As to consistency, as Mary referenced….from a different perspective…RIGHT NOW…and over the last couple of weeks, Google Maps is struggling with merged records…with data from different sources being merged creating false information. On one case reported by Blumenthal both he and Google personnel manually had to take a hard look at a record to ascertain if the bad information was either merged or hijacked.
I believe Google Maps methodology and hence its rankings are still in their infancy as Google works through bugs. I suspect that ranking in maps will be a moving target with different influences taking precedence as we move forward.
More reasons for more current studies….like that of Brian’s.
For those who recall….Google’s organic rankings and visibility of local businesses absolutely stunk until they made a dramatic algo change implemented in early 2005 and reported in a review of patents by Bill Slawski in latter 2005.

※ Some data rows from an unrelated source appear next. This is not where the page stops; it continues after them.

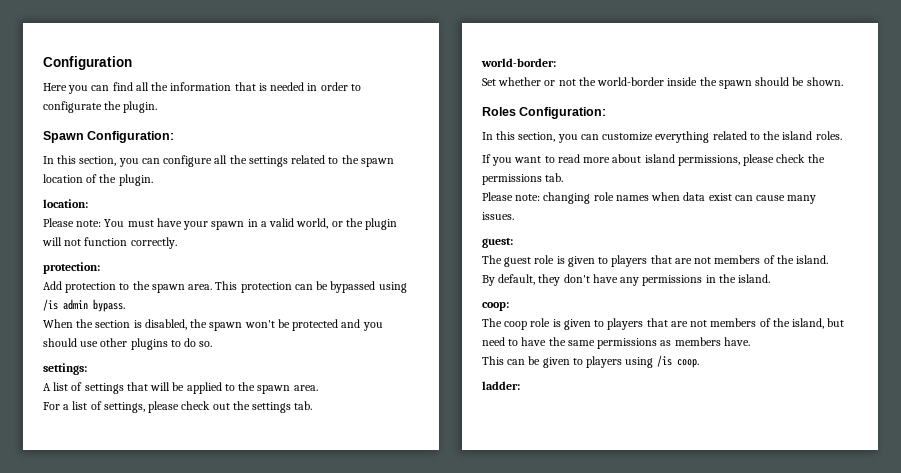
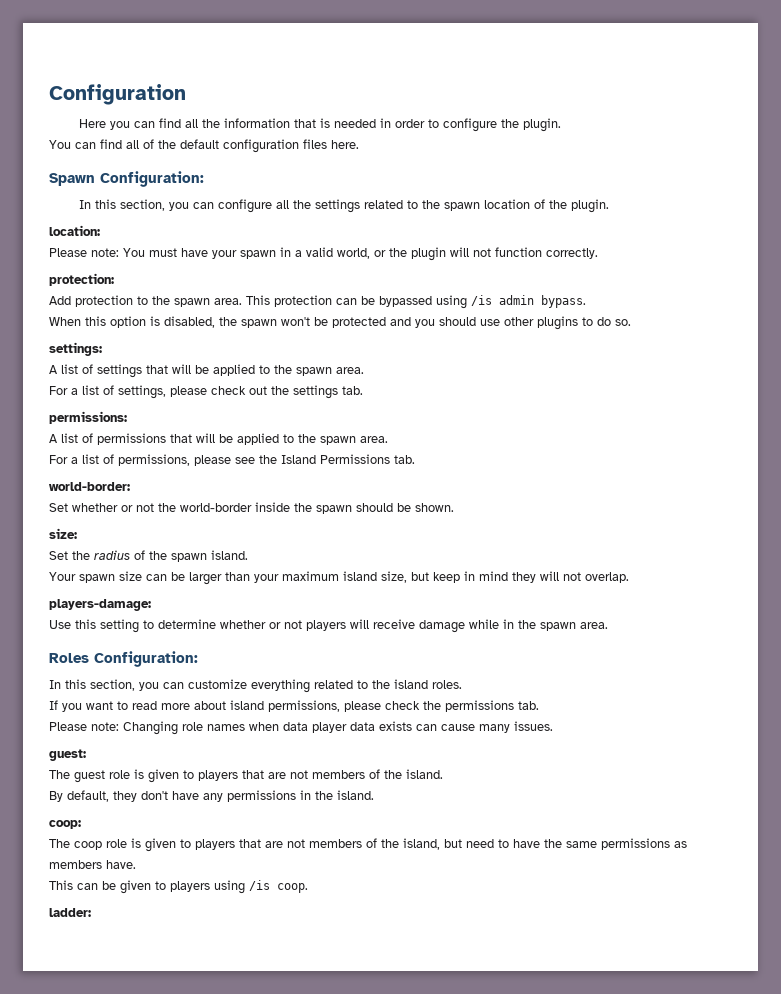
[43,101,158,113] configurate the plugin. -> [443,118,562,132] [49,139,359,153] configure the plugin. // You can find all of the default configuration files here.
[76,319,131,328] the section -> [85,316,146,328] this option
(313, 405) none -> [49,411,127,424] [49,433,388,445] [49,454,415,466] // permissions: // A list of permissions that will be applied to the spawn area. // For a list of permissions, please see the Island Permissions tab.
(843, 81) none -> [49,528,77,539] [49,550,248,562] [49,571,629,585] [49,599,151,611] [49,619,608,633] // size: // Set the radius of the spawn island. // Your spawn size can be larger than your maximum island size, but keep in mind they will not overlap. // players-damage: // Use this setting to determine whether or not players will receive damage while in the spawn area.
[543,192,591,204] changing -> [123,721,178,735] Changing
[708,193,732,201] exist -> [312,721,412,733] player data exists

I’d like to see them work through crummy and falsified reviews in the interim. That is incredibly manipulative…as is being shown by the spammers.
Ya, I didn’t want to mention it, but some listings could be hijacked AMAZINGLY EASILY- I’m certain we have local businesses who love the listing they have (whether they look at their analytics or not to see how it benefits them), but since they haven’t claimed it, it’s vulnerable.

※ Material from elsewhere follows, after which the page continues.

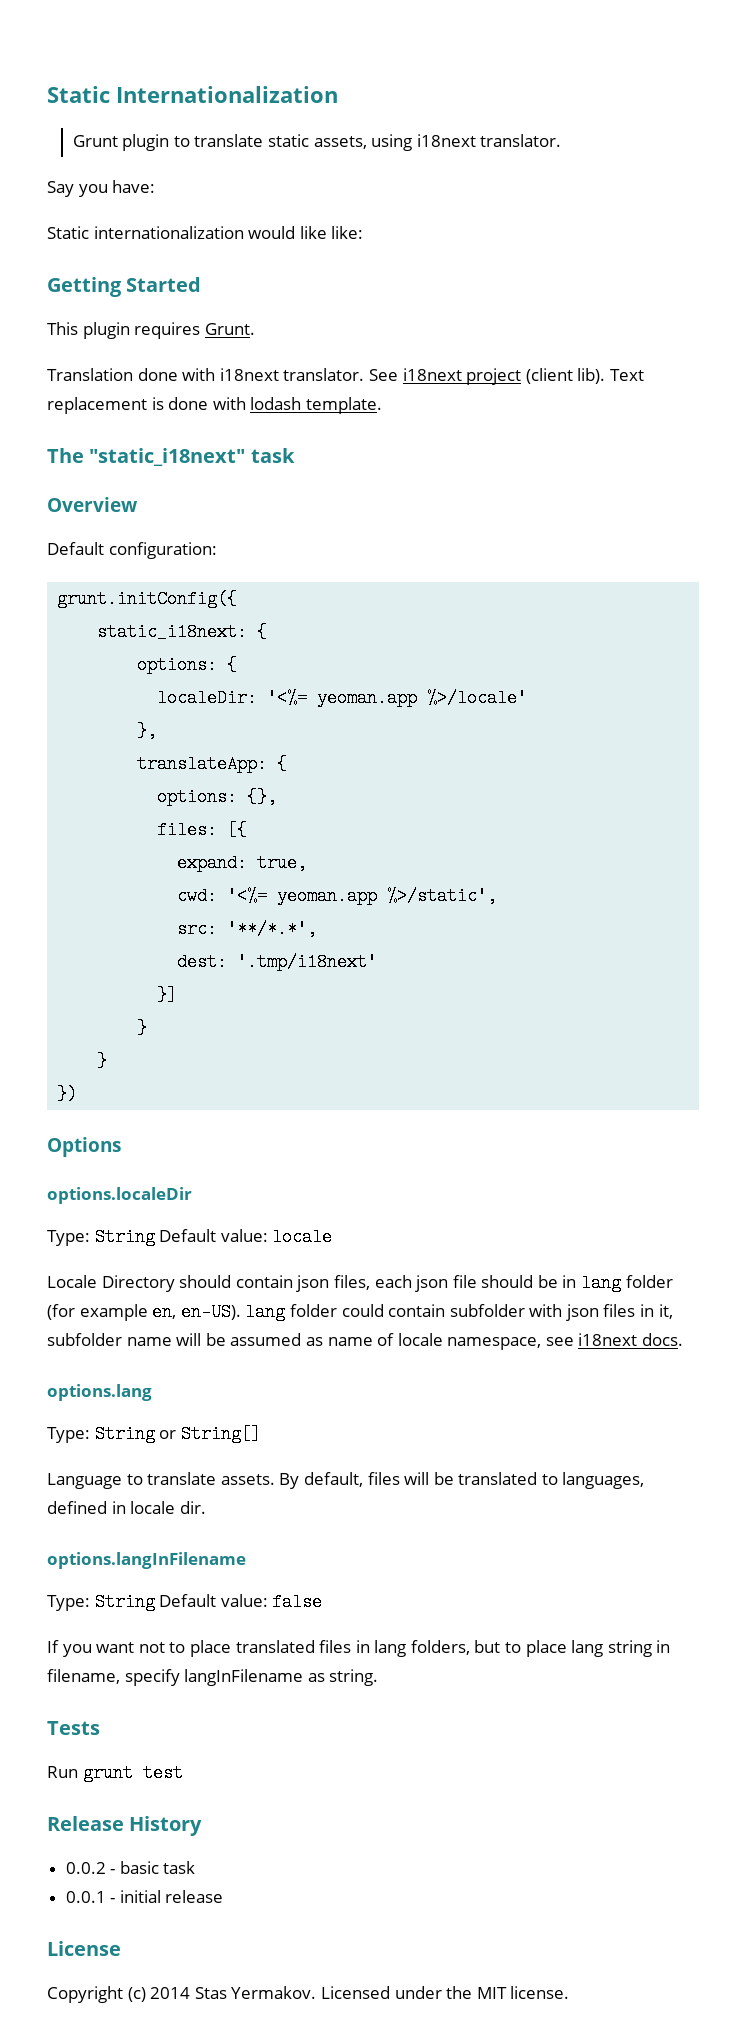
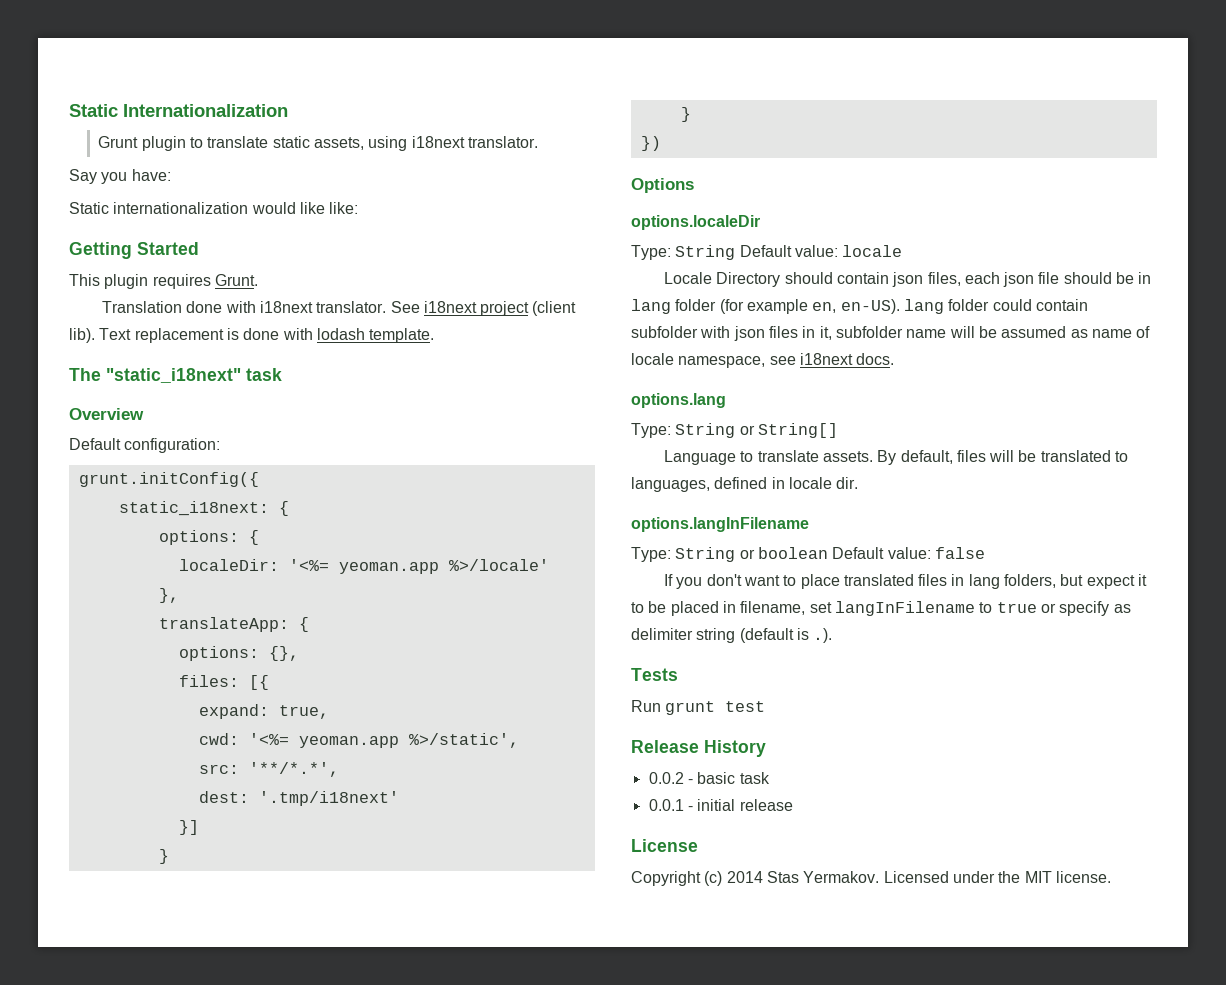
(155, 1602) none -> [739,547,828,559] or boolean
[96,1642,165,1653] want not -> [706,574,780,586] don't want
[505,1640,671,1657] [47,1669,379,1686] to place lang string in filename, specify langInFilename as string. -> [1086,574,1148,589] [631,601,1131,616] [631,628,833,643] expect it to be placed in filename, set langInFilename to true or specify as delimiter string (default is .).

Reviews as the best :signaller:?
Hmm, I’ve held that opinion almost permanently.
Yet, looking this morning, we put up a new resort
in NY and the search ‘name-of-town resort ny’, and permutations, showed Local Listing yet with only 5 reviews (it’s been open for only a few weeks). I was very happy, but very surprised.

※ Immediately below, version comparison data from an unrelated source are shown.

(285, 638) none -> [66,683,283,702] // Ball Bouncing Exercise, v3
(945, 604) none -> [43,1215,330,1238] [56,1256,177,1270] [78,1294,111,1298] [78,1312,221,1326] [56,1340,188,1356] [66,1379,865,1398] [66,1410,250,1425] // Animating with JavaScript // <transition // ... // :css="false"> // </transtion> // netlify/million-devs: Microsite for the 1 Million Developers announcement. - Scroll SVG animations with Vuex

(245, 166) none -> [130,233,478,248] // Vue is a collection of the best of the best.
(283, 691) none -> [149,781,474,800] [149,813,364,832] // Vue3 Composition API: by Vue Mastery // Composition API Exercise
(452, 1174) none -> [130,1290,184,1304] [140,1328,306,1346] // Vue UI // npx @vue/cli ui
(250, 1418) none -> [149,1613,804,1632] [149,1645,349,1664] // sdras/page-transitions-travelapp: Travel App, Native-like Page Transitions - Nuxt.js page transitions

Nice to see this pop up on Sphinn.
As EarlPearl mentioned above, if you’re doing a second round of testing, be sure to include distance from centroid in your factors. While it appears that this has less effect in populous areas and in well-documented industries, the effect still definitely appears to be there in more rural areas and less crowded industries.
I’ll be interested in Part 2, Brian, and will give this a sphinn.
Very cool post. I too am a statistical handicap but to know that there are factors that influence ranking more than others is good. In my small market it doesn’t seem like any listings have been hi-jacked but I’m just waiting for it to happen, the majority of listings in our market haven’t been claimed psshhh… When will they learn…
what i see is the pages to inbound links ratio pages 150-250 pages = 750-1000 inbound links is that right.
LeeLow, that’s probably only applicable for this limited group of searches- check out Mike Blumenthal’s study of more data until I get a larger sample size for you: http://blumenthals.com/blog/2008/08/04/ranking-factors-in-google-maps-cracking-the-code-smx-local/
Brian,
Excellent work, I was getting really annoyed with the anecdotal evidence from the “experts” and what they “believe” impacts the ranking. Your analysis here correlates with my own anaylsis. No clear a clear factor is not presenting itself. I intend to look deeper at factors such as whether the listing has been claimed by the business and the PR (authority) of the sites that reference the business as well as the age of the business llisting (working on how to measure this one). Anyway, looking forward to your follow-up report, keep up thegreat work..
Thanks Rich. I looked at more data points today, and still, almost any single factor appears to have a weak correlation.
However, I think this makes sense when an algorithm is a weighted multi-factor ranking… maybe it’s ok that they’re all weak alone- and it does help us prioritize what to work on first.
I’m going to keep looking at the data. Found a few interesting things about keyword in LBL name and category that I’ll publish soon.
To make it all the more confusing, I’ve seen the raking change in successive searches. Not sure if it’s the personalized search heuristic or a touch of randomness thrown iinto the mix.